Howmedica's argues that the evidence of plaintiff s bad faith is 1) that plaintiff requested the sheriff to "Please Hold Service" in his petition for damages; 2) that its agent for service of process was registered with the Louisiana Secretary of State and accessible to plaintiff at the time this action was filed; and 3) that plaintiffs arguments to this Court, in his reply brief to defendants' opposition to remand, reveal a strategy to delay litigation and prevent removal of this action. In sum, other than the fact of deliberately withheld service, which plaintiff does not deny, Howmedica's only evidence to support its contention that plaintiff and plaintiffs counsel acted in bad faith is plaintiffs legal argument made in support of his motion to remand.
Plaintiffs motion to remand this action was denied by this Court. See Rec. Doc. No. 21.

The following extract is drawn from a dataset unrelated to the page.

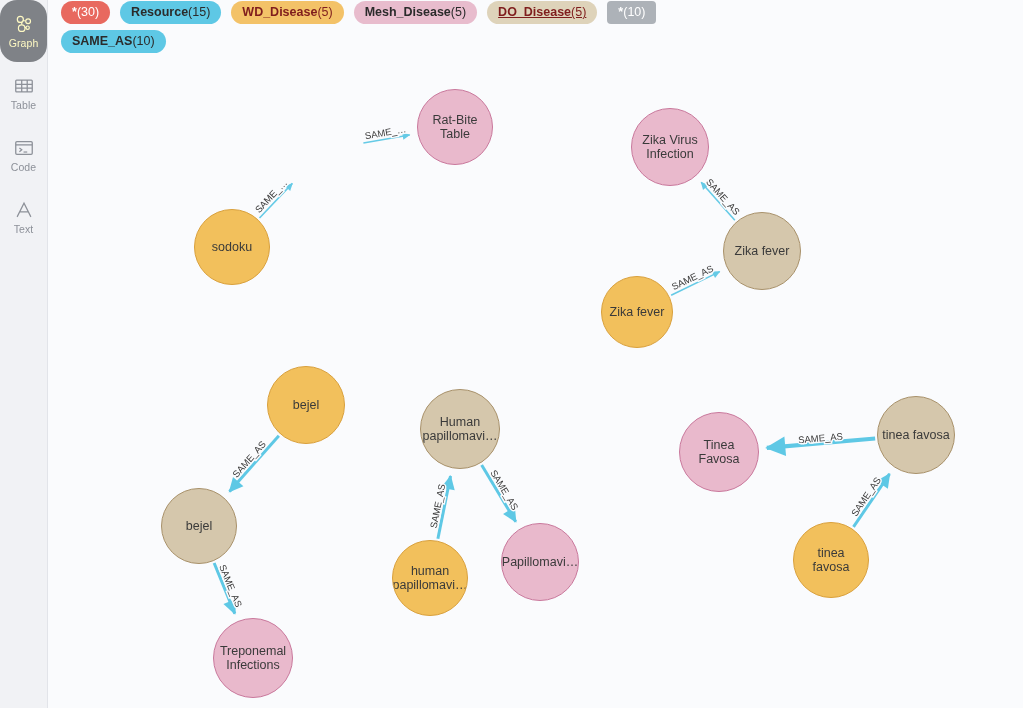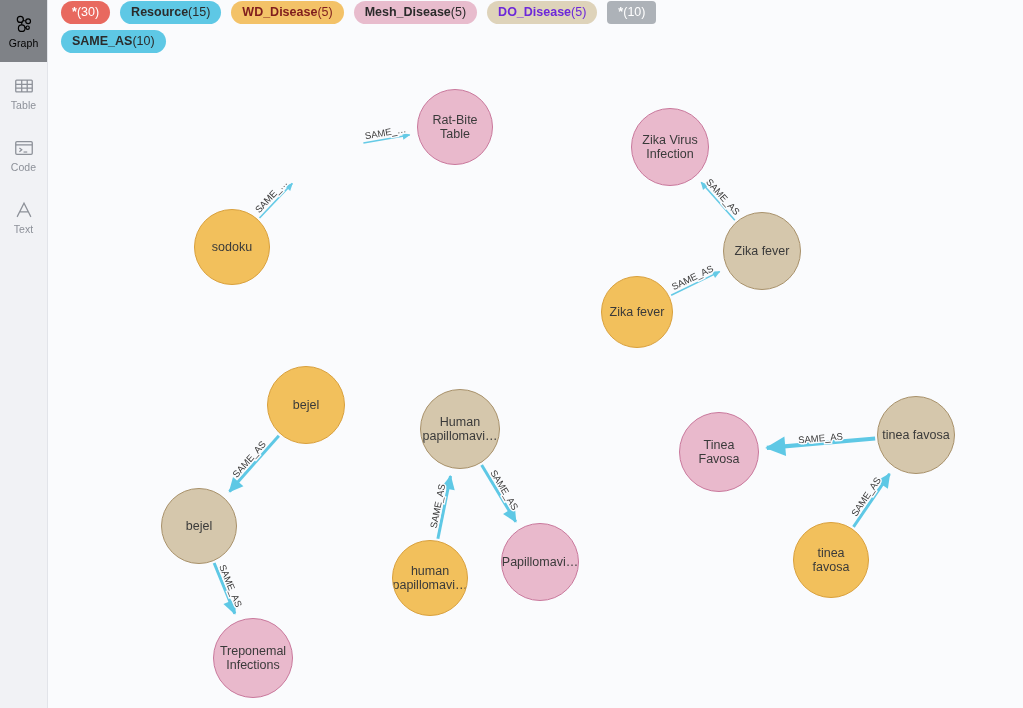"DO_Disease(5)" .chip-do { color: #6d28d9 -> #7f1d1d; text-decoration: none -> underline }
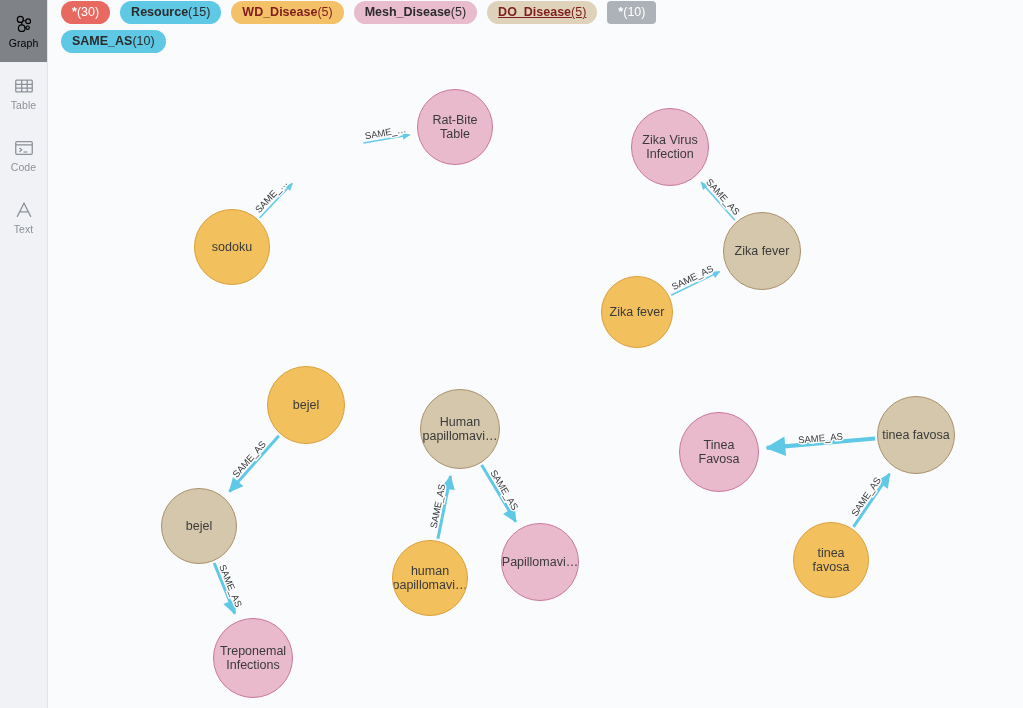"Graph" .side-item.active { border-radius: none -> 17px; color: #000000 -> #fef9c3 }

The Court finds that plaintiffs arguments and statements made in support of remand have little or no probative value with respect to plaintiffs pre-removal conduct. Obviously, had plaintiff wanted to delay litigation in this matter until the conclusion of the medical review panel proceedings and thereby prevent Howmedica from having notice of the action, as Howmedica insists, plaintiff would have done so. Instead, the record shows that Howmedica was served with the petition on or about December 17, 2002, at a time when Howmedica, by its own admission, did not have notice of the action. Furthermore, Howmedica does not challenge plaintiffs assertion that subsequent to the petition being served, plaintiff has been forthcoming in responding to Howmedica's informal discovery requests. Moreover, the Court notes that when this action was initially filed in state court, plaintiff did not attempt to join any non-diverse parties to this action which might have prevented federal jurisdiction of this action. In short, Howmedica has not presented sufficient evidence to this Court to support a finding that plaintiff acted in bad faith in failing to request timely service of the petition. It presents no evidence, by way of affidavit or deposition testimony, to refute plaintiffs contention that the failure to serve the petition was simply the result of mistake.
Accordingly, for the above and foregoing reasons,
IT IS ORDERED that the motion of defendant, Howmedica Osteonics Corp., is GRANTED IN PART, and the plaintiffs claims against Howmedica are DISMISSED WITHOUT PREJUDICE. To the extent that the motion of defendant seeks a dismissal with a finding that prescription has not been interrupted due to bad faith failure to timely request service, the motion is DENIED.